Export of single-page-with-subpages as MHTML causes Bug dialog
Affects | Status | Importance | Assigned to | Milestone | |
---|---|---|---|---|---|
Zim |
New
|
Undecided
|
Unassigned |
Bug Description
Zim version 0.65
Running in Ubuntu 16.04 LTS on Intel i5-4670K
Experimenting with exporting Zim pages as MHTML, trying to find a way to package a Zim notebook so that I could upload it to Google Drive and view it on my cell phone.

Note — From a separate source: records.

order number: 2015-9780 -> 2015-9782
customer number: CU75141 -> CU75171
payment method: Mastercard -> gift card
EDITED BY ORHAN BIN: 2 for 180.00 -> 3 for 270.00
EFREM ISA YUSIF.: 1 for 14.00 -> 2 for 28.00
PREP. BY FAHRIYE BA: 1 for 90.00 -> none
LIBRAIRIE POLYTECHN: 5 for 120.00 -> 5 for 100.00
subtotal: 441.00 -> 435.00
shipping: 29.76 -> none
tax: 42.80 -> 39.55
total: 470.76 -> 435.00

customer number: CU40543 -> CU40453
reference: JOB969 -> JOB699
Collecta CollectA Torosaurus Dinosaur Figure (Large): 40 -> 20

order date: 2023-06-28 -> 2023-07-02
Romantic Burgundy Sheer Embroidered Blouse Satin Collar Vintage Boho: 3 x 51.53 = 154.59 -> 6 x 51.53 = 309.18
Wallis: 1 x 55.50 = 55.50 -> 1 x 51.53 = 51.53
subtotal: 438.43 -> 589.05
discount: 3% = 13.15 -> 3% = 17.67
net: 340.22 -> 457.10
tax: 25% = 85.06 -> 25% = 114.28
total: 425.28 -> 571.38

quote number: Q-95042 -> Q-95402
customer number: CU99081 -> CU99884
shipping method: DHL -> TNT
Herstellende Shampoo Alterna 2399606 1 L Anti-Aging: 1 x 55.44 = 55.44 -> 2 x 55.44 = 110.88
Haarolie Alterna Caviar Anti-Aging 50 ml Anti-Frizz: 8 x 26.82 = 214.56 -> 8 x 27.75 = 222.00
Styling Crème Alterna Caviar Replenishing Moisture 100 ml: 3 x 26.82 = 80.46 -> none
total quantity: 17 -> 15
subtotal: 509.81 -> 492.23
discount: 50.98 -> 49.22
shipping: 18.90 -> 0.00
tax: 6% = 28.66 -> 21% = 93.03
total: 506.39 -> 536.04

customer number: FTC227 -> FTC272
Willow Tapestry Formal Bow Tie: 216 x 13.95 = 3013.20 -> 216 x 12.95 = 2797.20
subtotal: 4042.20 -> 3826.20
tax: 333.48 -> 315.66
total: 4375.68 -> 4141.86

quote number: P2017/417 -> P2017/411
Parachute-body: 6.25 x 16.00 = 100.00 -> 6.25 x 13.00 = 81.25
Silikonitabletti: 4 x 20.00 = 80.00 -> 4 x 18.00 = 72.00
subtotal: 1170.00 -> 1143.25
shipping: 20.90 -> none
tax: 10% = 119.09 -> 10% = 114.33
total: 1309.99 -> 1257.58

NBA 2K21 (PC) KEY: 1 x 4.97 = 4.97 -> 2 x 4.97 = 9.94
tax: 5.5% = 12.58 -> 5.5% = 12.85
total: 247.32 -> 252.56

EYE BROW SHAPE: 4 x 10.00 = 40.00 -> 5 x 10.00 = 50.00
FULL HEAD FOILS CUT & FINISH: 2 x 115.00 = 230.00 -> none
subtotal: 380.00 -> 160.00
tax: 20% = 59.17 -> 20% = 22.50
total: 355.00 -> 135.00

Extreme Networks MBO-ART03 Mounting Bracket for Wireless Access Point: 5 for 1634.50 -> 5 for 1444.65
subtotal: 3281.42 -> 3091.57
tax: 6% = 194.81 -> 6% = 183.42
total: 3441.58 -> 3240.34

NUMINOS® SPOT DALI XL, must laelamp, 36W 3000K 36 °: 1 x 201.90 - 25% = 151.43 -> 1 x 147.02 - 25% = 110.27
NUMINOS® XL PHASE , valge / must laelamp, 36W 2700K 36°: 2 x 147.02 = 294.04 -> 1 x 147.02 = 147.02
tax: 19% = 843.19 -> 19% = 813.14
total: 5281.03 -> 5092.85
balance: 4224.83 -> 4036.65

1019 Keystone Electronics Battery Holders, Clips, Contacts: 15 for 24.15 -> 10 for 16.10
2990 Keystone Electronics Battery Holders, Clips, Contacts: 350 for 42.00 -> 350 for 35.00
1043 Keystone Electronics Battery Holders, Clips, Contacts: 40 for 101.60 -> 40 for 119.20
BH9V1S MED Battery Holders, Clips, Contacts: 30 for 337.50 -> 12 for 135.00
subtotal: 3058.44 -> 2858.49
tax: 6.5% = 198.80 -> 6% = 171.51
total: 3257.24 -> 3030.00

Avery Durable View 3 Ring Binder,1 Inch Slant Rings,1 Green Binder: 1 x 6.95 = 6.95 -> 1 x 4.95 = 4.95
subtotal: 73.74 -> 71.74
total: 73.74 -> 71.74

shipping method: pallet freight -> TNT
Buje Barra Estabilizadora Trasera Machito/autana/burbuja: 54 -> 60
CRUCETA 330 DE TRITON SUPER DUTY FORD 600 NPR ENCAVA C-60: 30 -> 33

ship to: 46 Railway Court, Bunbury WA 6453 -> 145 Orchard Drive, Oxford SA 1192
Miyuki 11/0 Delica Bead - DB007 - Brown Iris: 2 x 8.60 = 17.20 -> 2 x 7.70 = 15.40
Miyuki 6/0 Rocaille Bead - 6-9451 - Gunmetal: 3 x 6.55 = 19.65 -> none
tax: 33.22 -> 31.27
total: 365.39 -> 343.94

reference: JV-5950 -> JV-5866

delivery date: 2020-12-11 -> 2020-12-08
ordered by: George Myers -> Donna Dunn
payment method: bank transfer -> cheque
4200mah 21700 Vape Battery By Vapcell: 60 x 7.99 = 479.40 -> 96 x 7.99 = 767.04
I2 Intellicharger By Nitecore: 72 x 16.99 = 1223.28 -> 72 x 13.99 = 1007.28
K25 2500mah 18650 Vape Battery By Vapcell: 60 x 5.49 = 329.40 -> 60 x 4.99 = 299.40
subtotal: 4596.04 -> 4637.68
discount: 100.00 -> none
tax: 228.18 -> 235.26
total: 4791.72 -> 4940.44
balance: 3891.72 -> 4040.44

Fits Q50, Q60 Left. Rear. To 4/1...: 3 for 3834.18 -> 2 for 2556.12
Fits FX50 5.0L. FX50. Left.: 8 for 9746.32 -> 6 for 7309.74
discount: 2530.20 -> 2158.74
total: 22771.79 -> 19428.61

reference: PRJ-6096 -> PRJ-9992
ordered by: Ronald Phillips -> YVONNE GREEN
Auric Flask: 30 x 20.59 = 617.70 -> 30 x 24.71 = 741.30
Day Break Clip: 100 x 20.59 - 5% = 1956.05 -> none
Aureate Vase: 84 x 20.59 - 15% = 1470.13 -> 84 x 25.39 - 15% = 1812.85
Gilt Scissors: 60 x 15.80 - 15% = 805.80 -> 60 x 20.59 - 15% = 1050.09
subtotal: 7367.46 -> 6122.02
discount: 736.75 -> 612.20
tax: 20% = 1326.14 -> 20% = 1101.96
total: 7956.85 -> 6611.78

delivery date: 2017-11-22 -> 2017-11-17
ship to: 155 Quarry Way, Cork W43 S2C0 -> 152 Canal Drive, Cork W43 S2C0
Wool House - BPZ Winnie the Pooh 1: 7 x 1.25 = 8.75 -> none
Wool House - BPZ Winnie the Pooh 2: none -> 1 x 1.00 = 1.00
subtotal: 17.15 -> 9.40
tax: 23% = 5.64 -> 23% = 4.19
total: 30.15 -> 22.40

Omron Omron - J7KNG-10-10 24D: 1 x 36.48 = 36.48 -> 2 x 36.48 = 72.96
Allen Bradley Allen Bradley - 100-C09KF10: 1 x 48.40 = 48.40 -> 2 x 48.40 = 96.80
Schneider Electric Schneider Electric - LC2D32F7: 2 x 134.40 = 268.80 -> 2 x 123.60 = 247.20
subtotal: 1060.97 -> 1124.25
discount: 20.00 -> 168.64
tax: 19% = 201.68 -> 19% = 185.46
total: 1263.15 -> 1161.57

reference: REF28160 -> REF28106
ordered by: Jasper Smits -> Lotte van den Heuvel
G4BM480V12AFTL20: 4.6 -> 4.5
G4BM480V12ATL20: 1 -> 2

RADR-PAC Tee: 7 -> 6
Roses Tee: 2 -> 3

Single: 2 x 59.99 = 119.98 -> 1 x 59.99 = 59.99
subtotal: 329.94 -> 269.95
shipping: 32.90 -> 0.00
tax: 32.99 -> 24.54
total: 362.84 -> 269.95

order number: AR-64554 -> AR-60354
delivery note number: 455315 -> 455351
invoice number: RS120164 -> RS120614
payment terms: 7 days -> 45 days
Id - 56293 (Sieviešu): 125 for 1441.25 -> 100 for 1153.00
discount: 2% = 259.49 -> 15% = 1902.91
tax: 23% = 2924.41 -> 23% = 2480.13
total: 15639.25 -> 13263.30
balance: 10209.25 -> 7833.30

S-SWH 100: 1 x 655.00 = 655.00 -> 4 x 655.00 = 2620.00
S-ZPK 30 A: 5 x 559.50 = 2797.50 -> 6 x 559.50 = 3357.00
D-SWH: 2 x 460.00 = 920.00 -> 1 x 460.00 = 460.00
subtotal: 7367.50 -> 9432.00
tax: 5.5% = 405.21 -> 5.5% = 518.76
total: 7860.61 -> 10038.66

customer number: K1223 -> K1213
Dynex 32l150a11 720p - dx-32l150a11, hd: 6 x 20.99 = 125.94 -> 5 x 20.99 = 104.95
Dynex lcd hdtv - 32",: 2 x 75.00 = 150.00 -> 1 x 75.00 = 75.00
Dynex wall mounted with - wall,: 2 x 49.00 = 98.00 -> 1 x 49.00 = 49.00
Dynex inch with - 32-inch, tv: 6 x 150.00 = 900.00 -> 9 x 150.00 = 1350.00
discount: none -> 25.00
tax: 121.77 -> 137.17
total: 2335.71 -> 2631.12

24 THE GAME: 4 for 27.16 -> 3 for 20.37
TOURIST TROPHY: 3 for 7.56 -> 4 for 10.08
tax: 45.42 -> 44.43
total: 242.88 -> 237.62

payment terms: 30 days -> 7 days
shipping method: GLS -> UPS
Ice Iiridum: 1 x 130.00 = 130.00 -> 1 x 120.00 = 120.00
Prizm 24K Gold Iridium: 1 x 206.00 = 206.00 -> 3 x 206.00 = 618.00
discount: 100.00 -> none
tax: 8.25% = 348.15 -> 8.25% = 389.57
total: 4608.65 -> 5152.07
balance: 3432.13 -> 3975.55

In the File>Export dialog, specified
-- Single page
-- Include subpages
Format: MHTML
Template: Default
entered an output file location, clicked OK, and then got the "Looks like you found a bug" dialog. Copied text and pasted it here:
This is zim 0.65
Platform: posix
Locale: en_US UTF-8
FS encoding: UTF-8
Python: (2, 7, 12, 'final', 0)
Gtk: (2, 24, 30)
Pygtk: (2, 24, 0)
Zim revision is:
branch: zim-trunk
revision: 805 <email address hidden>
date: 2015-11-01 15:42:45 +0100
======= Traceback =======
File "/usr/lib/
destroy = self.do_
File "/usr/lib/
for p in exporter.
File "/usr/lib/
for p in exporter.
File "/usr/lib/
self.
File "/usr/lib/
self.
File "/usr/lib/
return call_default(self, signal, args)
File "/usr/lib/
return method(*args)
File "/usr/lib/
processor.
File "/usr/lib/
self.
File "/usr/lib/
self.
File "/usr/lib/
self.
File "/usr/lib/
value = expr(context)
File "/usr/lib/
value = getattr(value, p)
File "/usr/lib/
return self.heading or self.basename
File "/usr/lib/
head, body = self._split_head()
File "/usr/lib/
tree = self._tree.copy()
File "/usr/lib/
return ParseTree(
File "/usr/lib/
parser.
ParseError: not well-formed (invalid token): line 7, column 0
=====
So then I canceled the export.
I ran Zim -D and after several iterations isolated the page that contained the invalid token, which was a single character, ASCII hex 1A, or Ctrl-z.
I often copy a snippet of text from a Web page and paste it into a Zim page, and apparently the source text contained the Ctrl-z.
So, this brought up some questions for me:
-- When Zim pastes text into a notebook page, is there some kind of text filter in the pipeline that can remove 'invalid tokens' before inserting the text? I guess I'm thinking about a paste-as-text scenario.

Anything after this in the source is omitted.